__THE DATA__
========================================

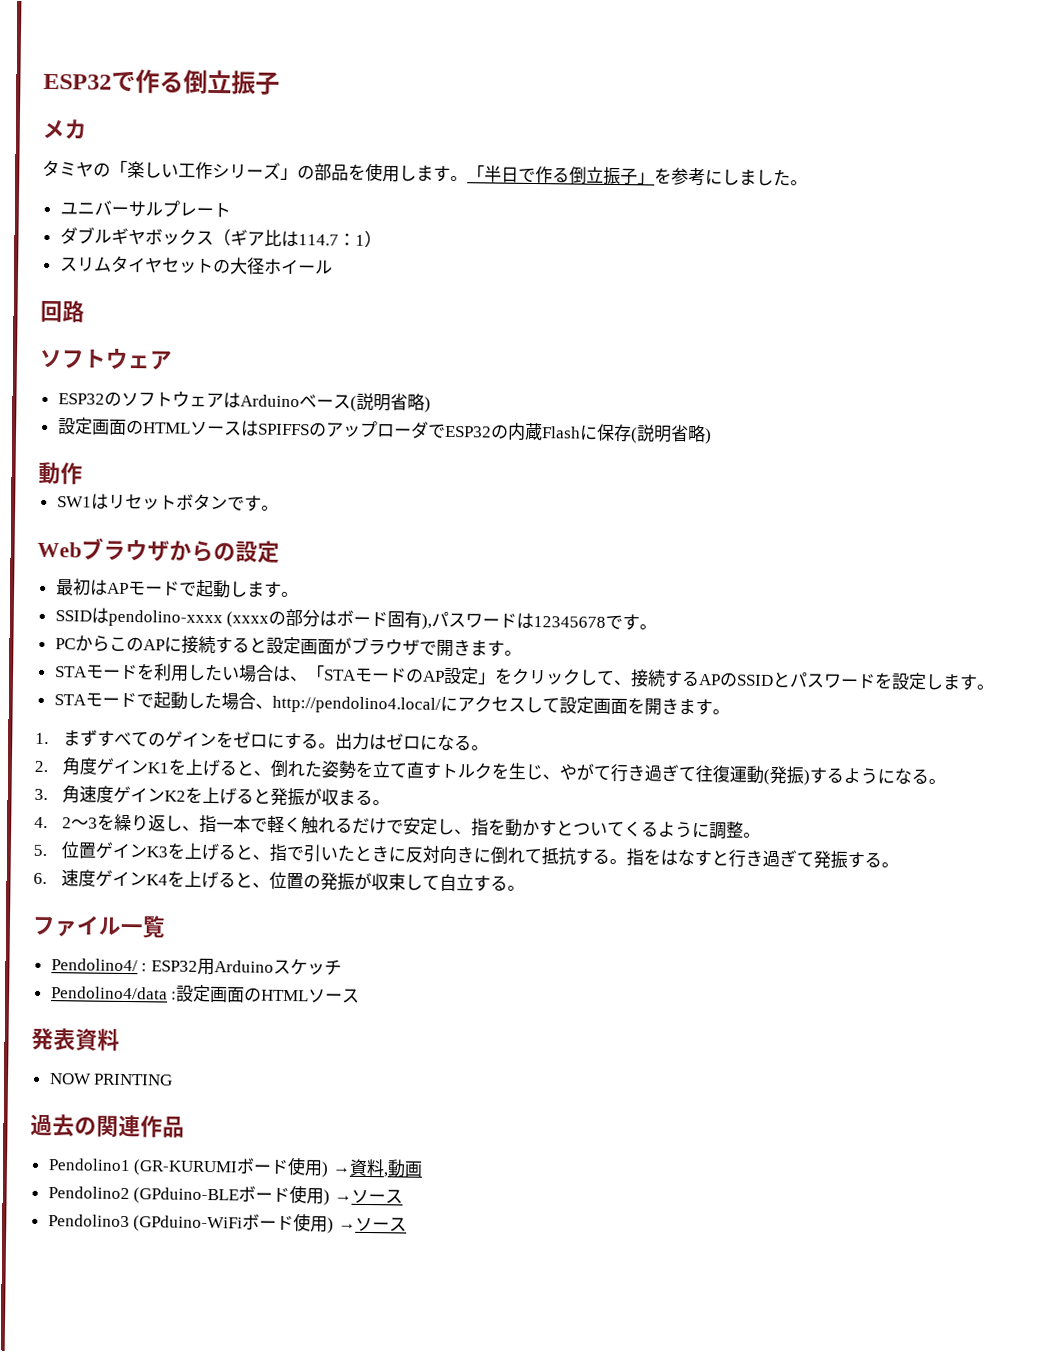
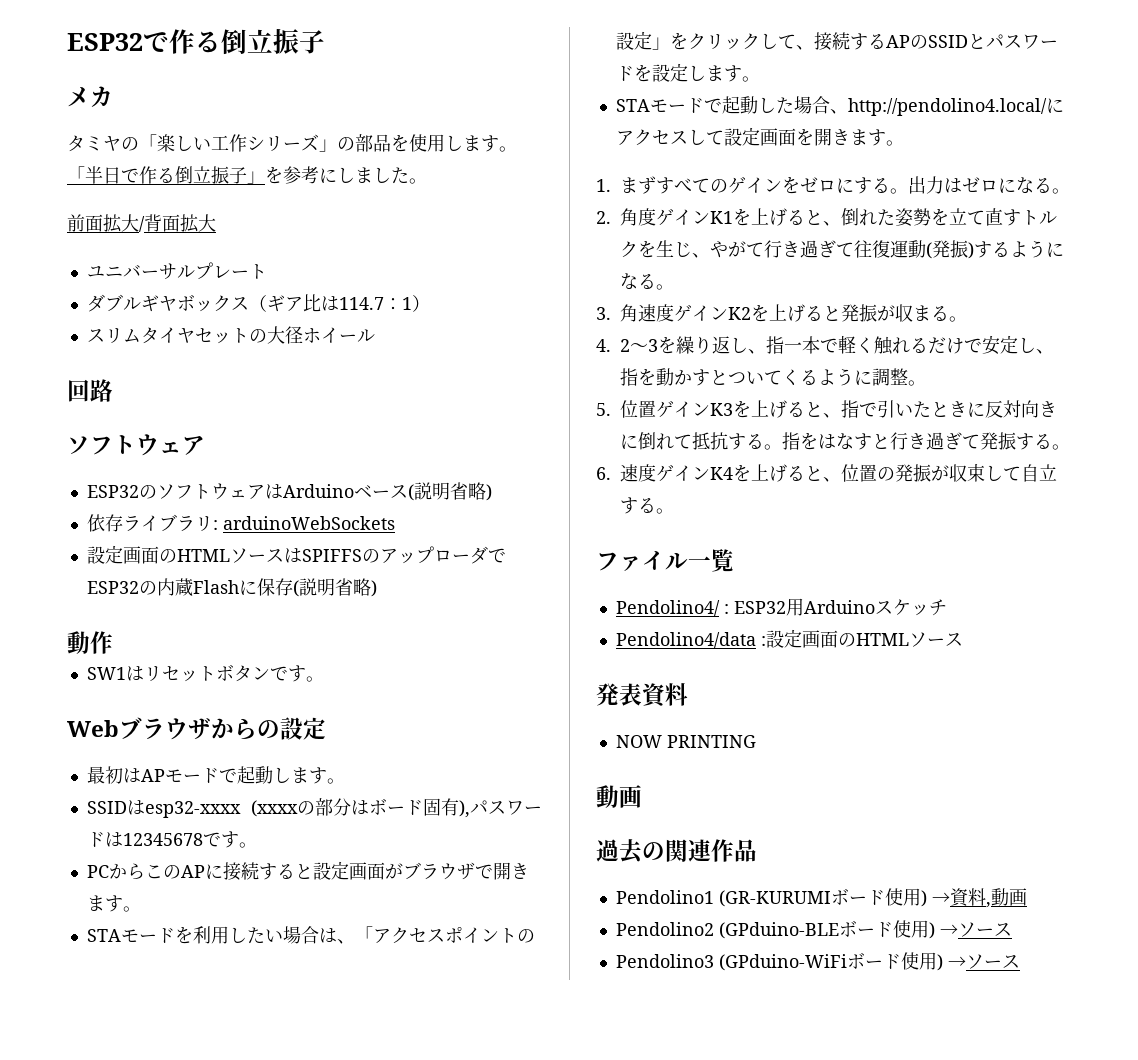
(808, 183) none -> [67,214,216,233] // 前面拡大/背面拡大
(431, 404) none -> [86,514,395,532] // 依存ライブラリ: arduinoWebSockets
[107,609,223,628] pendolino-xxxx -> [144,801,241,818] esp32-xxxx
[323,667,445,683] STAモードのAP -> [372,927,535,944] アクセスポイントの
(174, 1079) none -> [596,785,642,808] // 動画

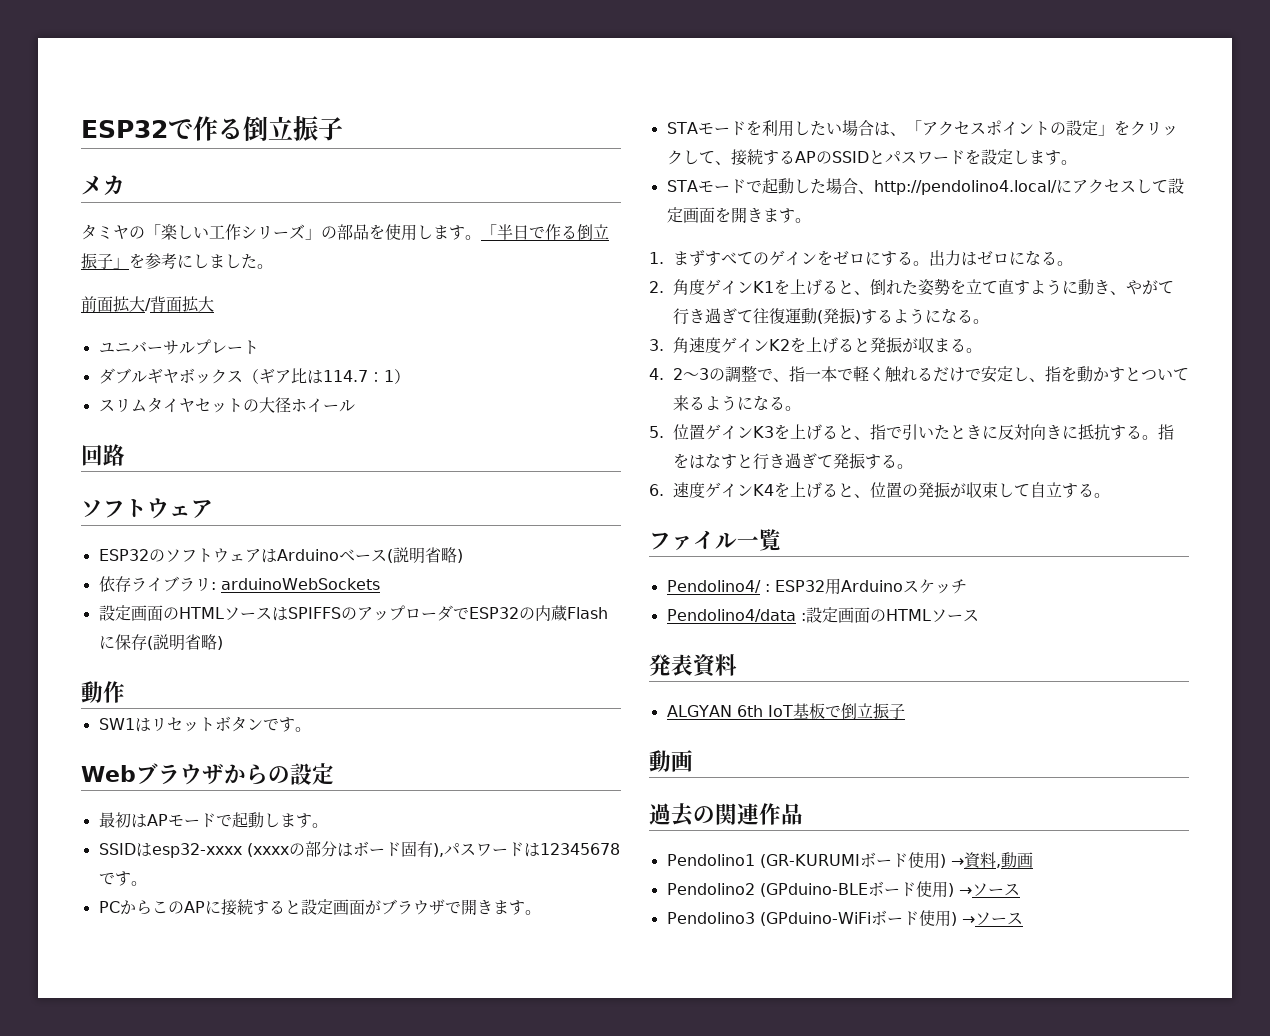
[1021,210,1058,225] [620,240,693,258] トルクを生じ -> [1029,279,1110,295] ように動き
[658,336,749,354] を繰り返し -> [708,365,773,382] の調整で
[782,368,909,386] くるように調整 -> [672,395,785,411] 来るようになる
[638,432,693,450] 倒れて -> (1078, 432) none
[615,735,756,748] NOW PRINTING -> [666,703,905,720] ALGYAN 6th IoT基板で倒立振子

========================================

__REQUIREMENT__
From the line containing "[782,368,909,386] くるように調整 ->" down to the final line of the data, write out every line exactly; both the first and last of these belong in your answer, and nothing else does.

__TASK SOLUTION__
[782,368,909,386] くるように調整 -> [672,395,785,411] 来るようになる
[638,432,693,450] 倒れて -> (1078, 432) none
[615,735,756,748] NOW PRINTING -> [666,703,905,720] ALGYAN 6th IoT基板で倒立振子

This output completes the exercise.